Supplied material
---

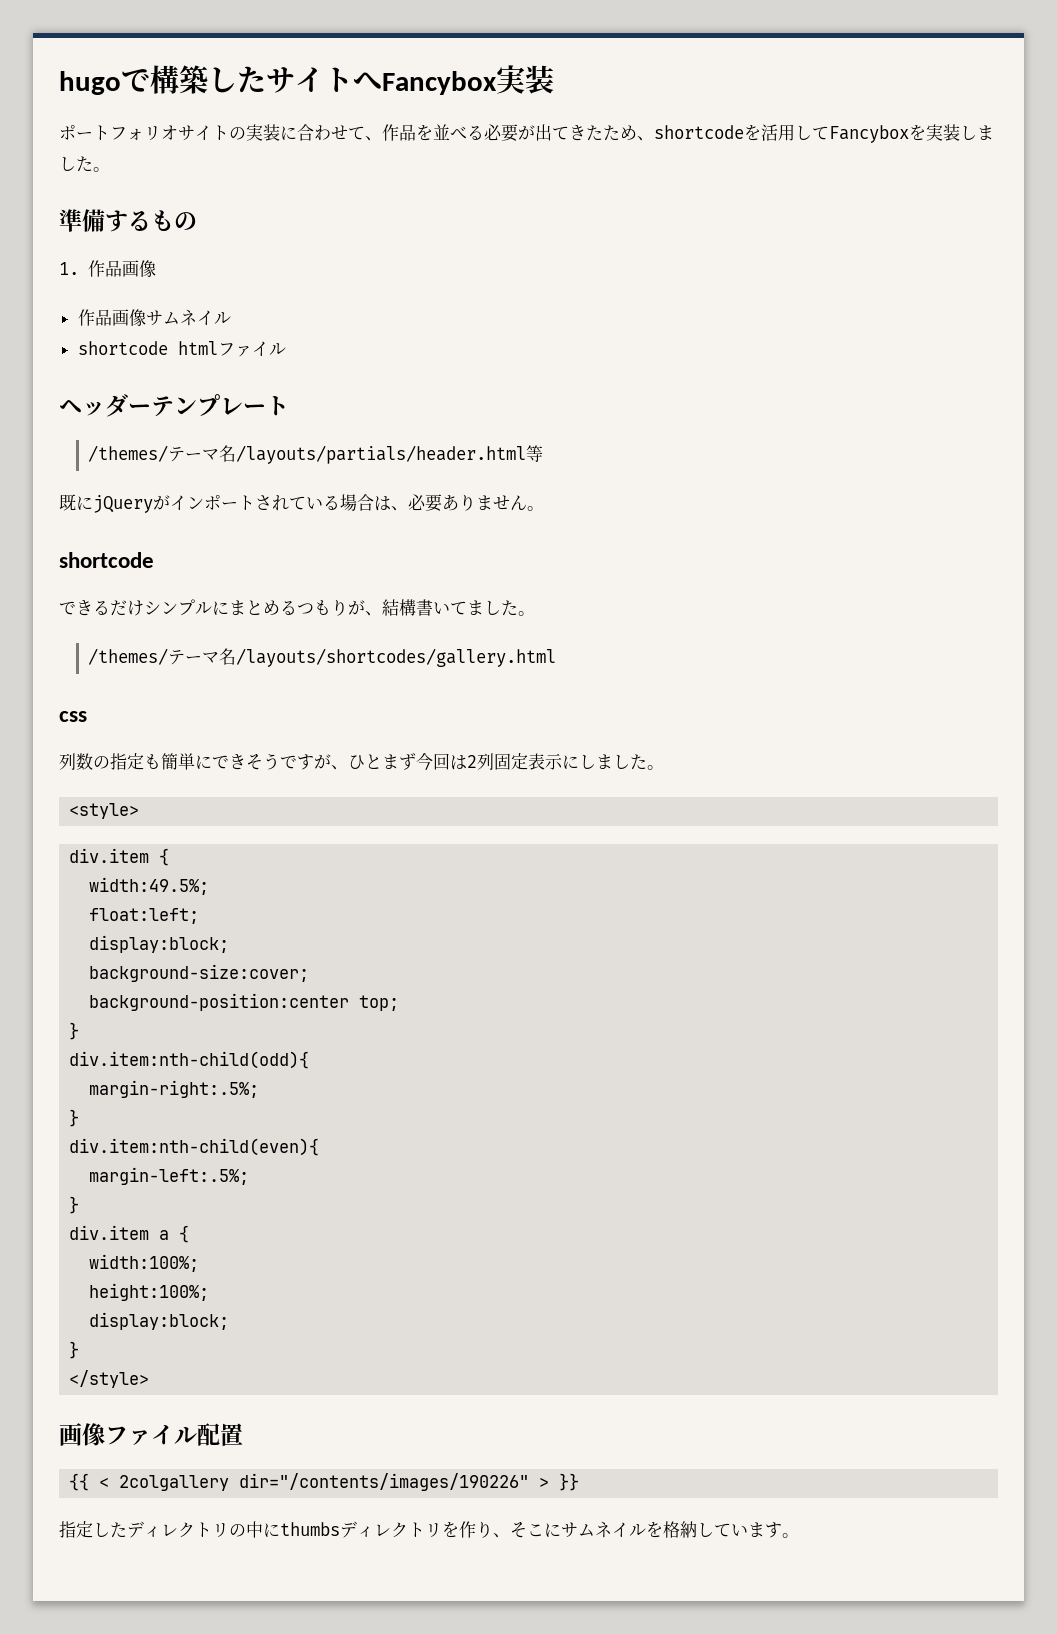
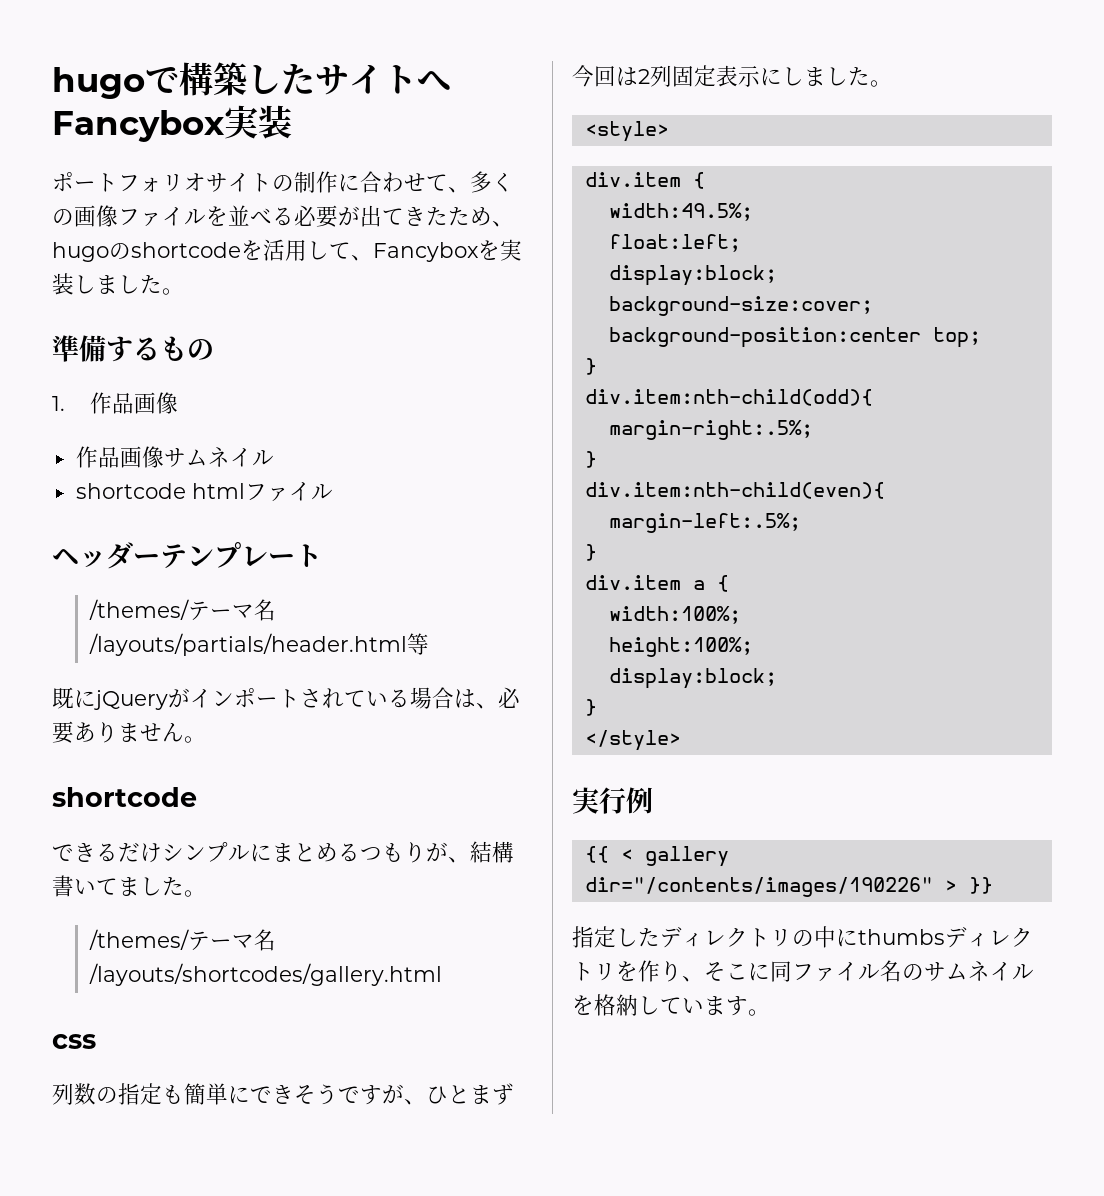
[246,124,280,141] 実装 -> [294,171,338,193] 制作
[382,124,416,141] 作品 -> [470,171,514,193] [52,205,206,227] 多くの画像ファイル
(654, 138) none -> [52,242,131,262] hugoの
(829, 133) none -> [351,255,373,261] 、
[59,1423,243,1446] 画像ファイル配置 -> [572,787,653,814] 実行例
[119,1475,230,1491] 2colgallery -> [644,846,729,867] gallery
(561, 1530) none -> [770,960,924,982] 同ファイル名の

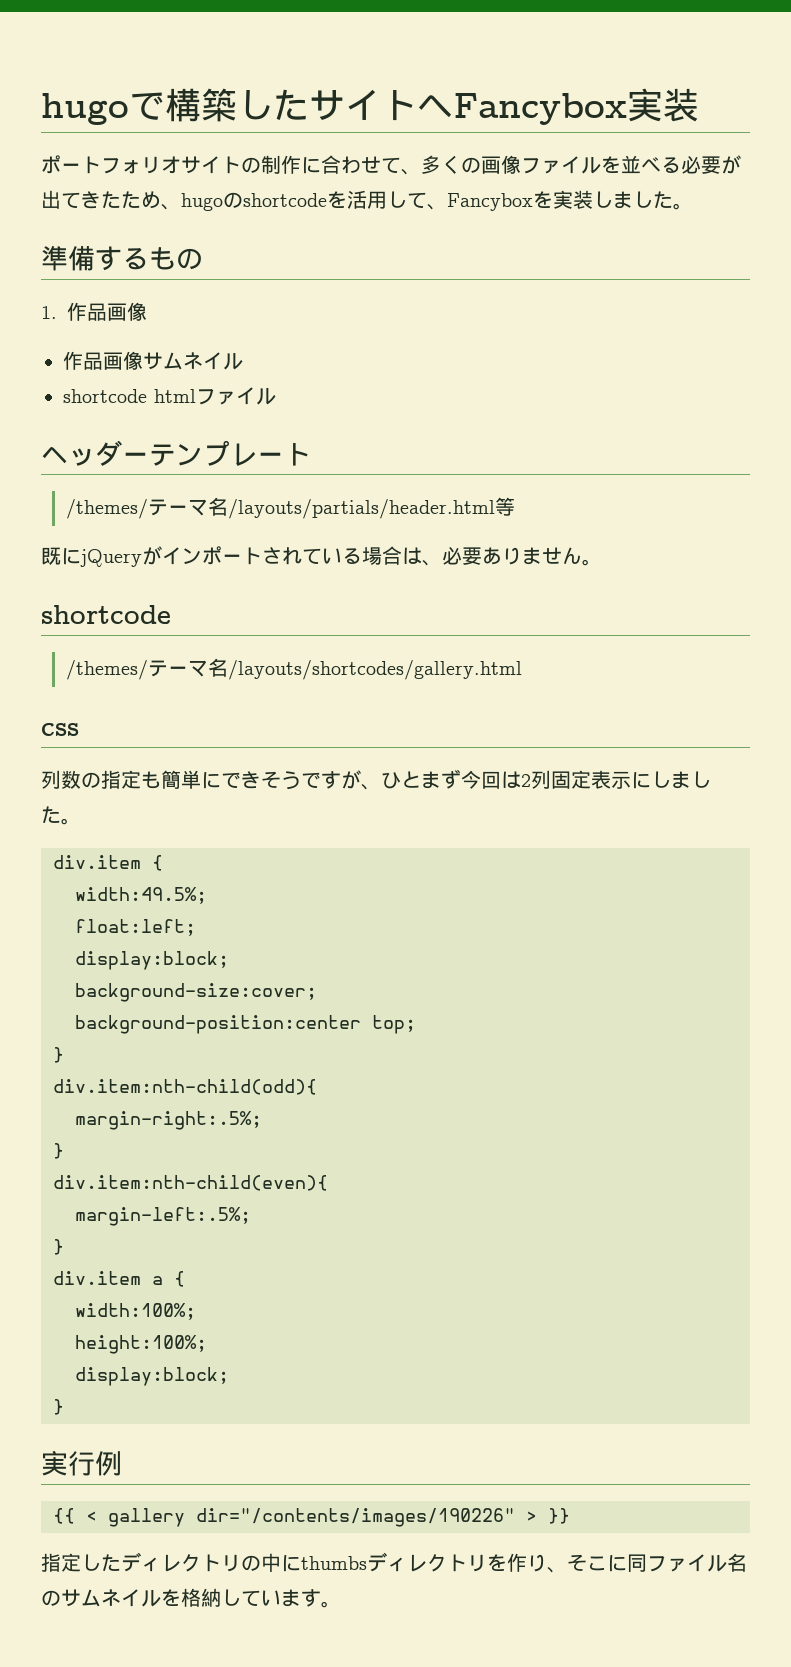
[52,841,514,863] [52,875,206,897] // できるだけシンプルにまとめるつもりが、結構書いてました。 -> (171, 614) none
[584,121,669,142] // <style> -> (81, 821) none
[584,730,681,751] // </style> -> (64, 1407) none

---

Activity
What is needed here is an exact transcript of the data above, pictures excluded.

Reply
[246,124,280,141] 実装 -> [294,171,338,193] 制作
[382,124,416,141] 作品 -> [470,171,514,193] [52,205,206,227] 多くの画像ファイル
(654, 138) none -> [52,242,131,262] hugoの
(829, 133) none -> [351,255,373,261] 、
[59,1423,243,1446] 画像ファイル配置 -> [572,787,653,814] 実行例
[119,1475,230,1491] 2colgallery -> [644,846,729,867] gallery
(561, 1530) none -> [770,960,924,982] 同ファイル名の

[52,841,514,863] [52,875,206,897] // できるだけシンプルにまとめるつもりが、結構書いてました。 -> (171, 614) none
[584,121,669,142] // <style> -> (81, 821) none
[584,730,681,751] // </style> -> (64, 1407) none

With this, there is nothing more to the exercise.